UNKNOWN BUT NOT FORGOTTEN OHIO , IN 1933
UNKNOWN BUT NOT FORGOTTEN OHIO , IN 1933
It's the day before Christmas Eve when a young woman is seen at the Greyhound bus station in the town of Willoughby. It is unknown where she comes from, but what we know is that she travels to the train station, where she nervously buys a ticket to Corry, Pennsylvania.

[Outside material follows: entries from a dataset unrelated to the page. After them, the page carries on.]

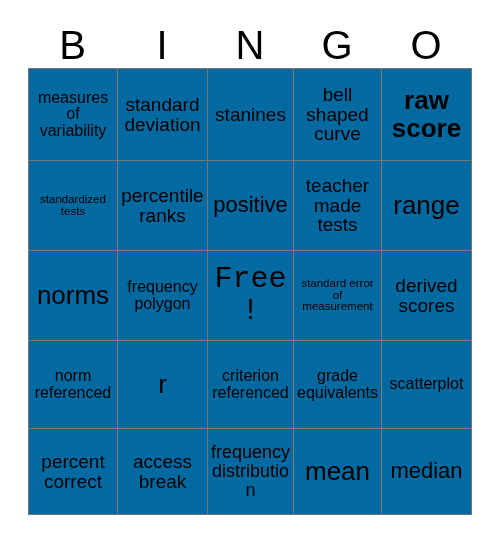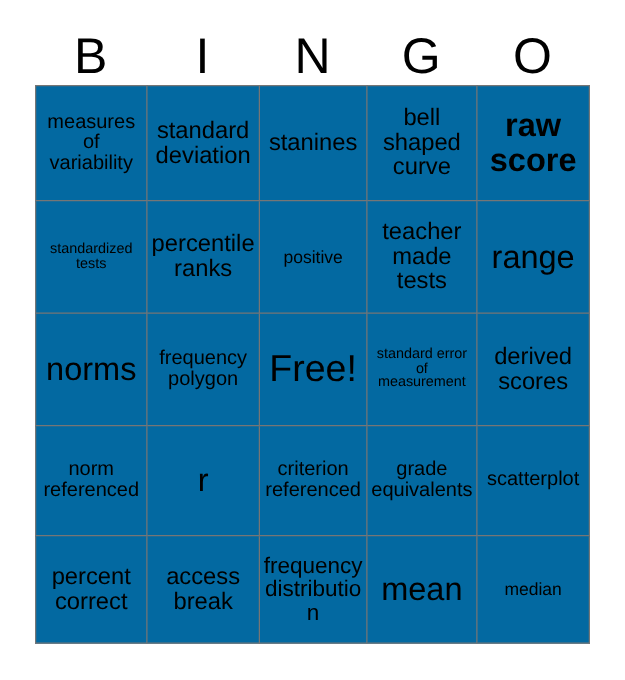--- a/index.html
+++ b/index.html
@@ -84,21 +84,21 @@
 
   .grid-row.r0 .grid-cell { height: 92px; }
   .grid-row.r1 .grid-cell { height: 90px; }
   .grid-row.r2 .grid-cell { height: 90px; }
   .grid-row.r3 .grid-cell { height: 88px; }
   .grid-row.r4 .grid-cell { height: 86px; }
 
   
   .fs-xxl { font-size: 30px; }
   .fs-xl  { font-size: 26px; }
-  .fs-l   { font-size: 14px; }
+  .fs-l   { font-size: 22px; }
   .fs-m   { font-size: 19px; }
   .fs-s   { font-size: 16px; }
   .fs-xs  { font-size: 18px; }
   .fs-xxs { font-size: 11.5px; margin-top: 36px; }
 </style>
 </head>
 <body style="background: rgb(255, 255, 255);">
 
 <div id="card" style="background: rgb(255, 255, 255); color: rgb(0, 0, 0);">
 
@@ -124,21 +124,21 @@
       <div class="grid-cell fs-xxs" style="border-color: rgb(118, 118, 118);">standardized tests</div>
       <div class="grid-cell fs-m" style="border-color: rgb(118, 118, 118);">percentile ranks</div>
       <div class="grid-cell fs-l" style="border-color: rgb(118, 118, 118);">positive</div>
       <div class="grid-cell fs-m" style="border-color: rgb(118, 118, 118);">teacher made tests</div>
       <div class="grid-cell fs-xl" style="border-color: rgb(118, 118, 118);">range</div>
     </div>
 
     <div class="grid-row r2">
       <div class="grid-cell fs-xl" style="border-color: rgb(118, 118, 118);">norms</div>
       <div class="grid-cell fs-s" style="border-color: rgb(118, 118, 118);">frequency polygon</div>
-      <div class="grid-cell fs-xxl" style="border-color: rgb(118, 118, 118);">Free!</div>
+      <div class="grid-cell fs-xxl" style="border-color: rgb(118, 118, 118); font-family: Liberation Mono, monospace;">Free!</div>
       <div class="grid-cell fs-xxs" style="border-color: rgb(118, 118, 118);">standard error of measurement</div>
       <div class="grid-cell fs-m" style="border-color: rgb(118, 118, 118);">derived scores</div>
     </div>
 
     <div class="grid-row r3">
       <div class="grid-cell fs-s" style="border-color: rgb(118, 118, 118);">norm referenced</div>
       <div class="grid-cell fs-xl" style="border-color: rgb(118, 118, 118);">r</div>
       <div class="grid-cell fs-s" style="border-color: rgb(118, 118, 118);">criterion referenced</div>
       <div class="grid-cell fs-s" style="border-color: rgb(118, 118, 118);">grade equivalents</div>
       <div class="grid-cell fs-s" style="border-color: rgb(118, 118, 118);">scatterplot</div>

In Corry, the girl will never arrive.
That afternoon several inhabitants of the town meet her, as beautiful in her blue suit as her eyes; Many people notice her, having never seen her before: she has red hair and high cheekbones, as if she came from afar. Soon the young woman, in the cold of December, takes refuge in Mary Judd's small guesthouse, but without giving any name. It is there that she spends the night, before leaving in the morning, after inquiring about religious services and settling her bill with her landlady. Mary remembers her as a young woman with kind manners: although she was apparently in a hurry, before going out she found time to wish the woman a Merry Christmas.
The hours pass, the young girl wanders through the streets of the town until she heads to a level crossing.
Under the horrified eyes of witnesses, the girl in blue drops her luggage and appears to throw herself onto the tracks just as a train is arriving. Her impact is devastating: her body is thrown away, and unfortunately there will be nothing that can be done for her. Incredibly, however, the undertaker's autopsy finds her practically intact. Her terrible head trauma is recognized as the cause of her death, but not a drop of blood has stained her blue coat.
In her bag there were a few coins, some pencils and no documents: it would take sixty years to discover her name.
Meanwhile, the unknown young woman is buried in the town, and more than three thousand inhabitants go to her funeral. It was the citizens who paid for her tomb, and kept it in good condition, always hoping that someone would come forward to identify it.
1993
Realtor Ed Sekerak, leafing through the day's News Herald, notices an article commemorating the girl's death. Incredibly, the girl reminds him of something; he himself had sold a farm to the young woman's family. With his wife's help, he starts searching through her old papers, and finally reports to the state what she has discovered, solving a sixty-year-old mystery: the twenty-three-year-old was called Josephine Klimczak. Her parents, however, never knew the tragic end of her daughter: they had both died, in fact, already two years after Josephine.